[Dataset items]
*** Block opens ***

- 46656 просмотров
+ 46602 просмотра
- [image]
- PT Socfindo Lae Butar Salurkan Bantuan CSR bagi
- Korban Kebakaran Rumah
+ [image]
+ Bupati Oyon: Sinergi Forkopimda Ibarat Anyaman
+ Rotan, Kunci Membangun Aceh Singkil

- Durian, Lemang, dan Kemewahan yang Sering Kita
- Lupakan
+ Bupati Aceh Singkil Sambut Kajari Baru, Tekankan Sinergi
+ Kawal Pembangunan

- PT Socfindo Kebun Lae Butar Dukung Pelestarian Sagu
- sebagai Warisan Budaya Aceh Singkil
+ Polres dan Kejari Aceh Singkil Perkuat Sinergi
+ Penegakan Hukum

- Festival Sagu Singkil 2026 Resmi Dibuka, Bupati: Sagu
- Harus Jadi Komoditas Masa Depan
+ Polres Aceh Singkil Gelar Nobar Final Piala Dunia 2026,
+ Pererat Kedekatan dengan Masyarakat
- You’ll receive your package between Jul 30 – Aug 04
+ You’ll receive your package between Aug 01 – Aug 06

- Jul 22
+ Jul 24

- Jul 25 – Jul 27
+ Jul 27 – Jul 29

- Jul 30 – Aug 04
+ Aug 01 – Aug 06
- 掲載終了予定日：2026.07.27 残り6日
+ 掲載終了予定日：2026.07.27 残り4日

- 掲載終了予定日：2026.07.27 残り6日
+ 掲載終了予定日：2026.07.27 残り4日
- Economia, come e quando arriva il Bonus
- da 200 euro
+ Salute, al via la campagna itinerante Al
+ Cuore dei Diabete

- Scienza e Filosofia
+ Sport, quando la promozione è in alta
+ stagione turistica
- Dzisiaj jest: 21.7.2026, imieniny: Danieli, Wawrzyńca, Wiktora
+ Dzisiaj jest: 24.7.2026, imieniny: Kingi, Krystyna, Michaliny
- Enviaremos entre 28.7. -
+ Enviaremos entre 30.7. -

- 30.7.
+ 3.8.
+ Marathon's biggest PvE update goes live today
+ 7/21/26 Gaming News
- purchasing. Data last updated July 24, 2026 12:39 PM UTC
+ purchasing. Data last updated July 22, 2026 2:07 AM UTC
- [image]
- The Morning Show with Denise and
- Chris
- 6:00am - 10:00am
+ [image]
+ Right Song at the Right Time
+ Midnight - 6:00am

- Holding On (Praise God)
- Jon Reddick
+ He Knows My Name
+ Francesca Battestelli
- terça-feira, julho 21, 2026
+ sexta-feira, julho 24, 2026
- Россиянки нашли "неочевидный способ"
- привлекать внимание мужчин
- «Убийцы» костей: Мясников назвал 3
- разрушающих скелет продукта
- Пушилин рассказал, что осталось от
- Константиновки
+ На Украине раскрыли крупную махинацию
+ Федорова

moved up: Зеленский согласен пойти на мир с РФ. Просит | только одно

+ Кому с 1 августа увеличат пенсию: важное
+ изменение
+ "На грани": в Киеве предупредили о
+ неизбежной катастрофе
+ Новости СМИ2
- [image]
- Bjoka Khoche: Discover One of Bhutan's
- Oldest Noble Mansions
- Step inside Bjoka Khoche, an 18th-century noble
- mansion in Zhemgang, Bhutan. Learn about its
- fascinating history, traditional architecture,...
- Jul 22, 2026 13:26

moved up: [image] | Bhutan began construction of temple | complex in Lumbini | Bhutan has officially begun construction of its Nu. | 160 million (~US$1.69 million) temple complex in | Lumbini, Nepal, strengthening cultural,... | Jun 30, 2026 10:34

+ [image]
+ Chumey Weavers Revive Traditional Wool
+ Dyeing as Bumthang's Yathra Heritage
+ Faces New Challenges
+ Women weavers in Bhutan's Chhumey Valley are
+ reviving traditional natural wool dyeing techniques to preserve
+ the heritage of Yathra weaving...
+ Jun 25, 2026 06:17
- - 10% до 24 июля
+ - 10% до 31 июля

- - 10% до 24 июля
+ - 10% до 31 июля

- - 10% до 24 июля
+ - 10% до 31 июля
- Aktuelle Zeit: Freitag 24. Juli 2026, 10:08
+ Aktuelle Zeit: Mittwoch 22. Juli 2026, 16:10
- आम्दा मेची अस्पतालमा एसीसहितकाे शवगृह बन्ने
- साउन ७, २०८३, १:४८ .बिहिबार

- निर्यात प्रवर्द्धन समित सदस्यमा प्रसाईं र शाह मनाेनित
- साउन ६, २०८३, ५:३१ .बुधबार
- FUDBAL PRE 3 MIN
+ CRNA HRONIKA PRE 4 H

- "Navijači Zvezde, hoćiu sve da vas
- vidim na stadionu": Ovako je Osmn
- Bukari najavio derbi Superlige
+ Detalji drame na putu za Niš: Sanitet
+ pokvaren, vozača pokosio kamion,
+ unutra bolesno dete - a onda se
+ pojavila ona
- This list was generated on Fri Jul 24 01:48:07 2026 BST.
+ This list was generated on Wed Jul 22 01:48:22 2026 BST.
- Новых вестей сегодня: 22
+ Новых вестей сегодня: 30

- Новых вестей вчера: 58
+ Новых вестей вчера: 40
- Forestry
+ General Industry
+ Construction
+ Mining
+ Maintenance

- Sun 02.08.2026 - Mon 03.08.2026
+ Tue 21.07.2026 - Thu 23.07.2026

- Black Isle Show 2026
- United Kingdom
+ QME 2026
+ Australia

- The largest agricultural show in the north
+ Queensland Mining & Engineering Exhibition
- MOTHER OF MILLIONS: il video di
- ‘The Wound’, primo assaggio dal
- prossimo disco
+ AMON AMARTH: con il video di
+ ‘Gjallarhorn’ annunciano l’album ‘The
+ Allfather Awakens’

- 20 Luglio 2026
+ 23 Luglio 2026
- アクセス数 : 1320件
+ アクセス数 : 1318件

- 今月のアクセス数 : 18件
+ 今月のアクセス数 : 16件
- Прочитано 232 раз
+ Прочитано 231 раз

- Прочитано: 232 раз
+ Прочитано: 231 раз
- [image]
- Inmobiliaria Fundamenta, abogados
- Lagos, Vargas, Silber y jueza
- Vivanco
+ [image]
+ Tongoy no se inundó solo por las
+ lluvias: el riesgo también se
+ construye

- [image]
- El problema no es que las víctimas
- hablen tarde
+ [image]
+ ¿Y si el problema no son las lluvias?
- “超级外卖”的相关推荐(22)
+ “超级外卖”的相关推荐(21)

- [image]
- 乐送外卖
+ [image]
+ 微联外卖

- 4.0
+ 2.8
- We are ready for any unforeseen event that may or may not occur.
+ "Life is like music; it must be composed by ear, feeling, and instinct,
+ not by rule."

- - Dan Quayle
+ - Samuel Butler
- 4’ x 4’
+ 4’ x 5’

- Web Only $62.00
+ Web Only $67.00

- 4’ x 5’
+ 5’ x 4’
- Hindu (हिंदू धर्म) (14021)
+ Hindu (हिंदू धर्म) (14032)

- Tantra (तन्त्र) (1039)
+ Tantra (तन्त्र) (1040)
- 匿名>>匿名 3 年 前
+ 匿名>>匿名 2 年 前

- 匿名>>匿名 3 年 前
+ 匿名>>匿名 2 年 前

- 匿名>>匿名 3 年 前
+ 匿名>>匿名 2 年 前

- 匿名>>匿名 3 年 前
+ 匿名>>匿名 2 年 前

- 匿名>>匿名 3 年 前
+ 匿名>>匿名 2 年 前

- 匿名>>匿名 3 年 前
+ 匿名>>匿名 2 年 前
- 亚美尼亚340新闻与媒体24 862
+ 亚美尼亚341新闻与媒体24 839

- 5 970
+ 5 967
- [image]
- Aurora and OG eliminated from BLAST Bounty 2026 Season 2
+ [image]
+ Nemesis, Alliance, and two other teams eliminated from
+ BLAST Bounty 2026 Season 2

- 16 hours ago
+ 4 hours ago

*** Block closes ***

YOUR GOAL>
From the line holding "Singkil Perkuat Sinergi" to the line holding "- Jul 25 – Jul 27", inclusive, restate each line above exactly as written.

SOLUTION TO THIS PROBLEM>
+ Polres dan Kejari Aceh Singkil Perkuat Sinergi
+ Penegakan Hukum

- Festival Sagu Singkil 2026 Resmi Dibuka, Bupati: Sagu
- Harus Jadi Komoditas Masa Depan
+ Polres Aceh Singkil Gelar Nobar Final Piala Dunia 2026,
+ Pererat Kedekatan dengan Masyarakat
- You’ll receive your package between Jul 30 – Aug 04
+ You’ll receive your package between Aug 01 – Aug 06

- Jul 22
+ Jul 24

- Jul 25 – Jul 27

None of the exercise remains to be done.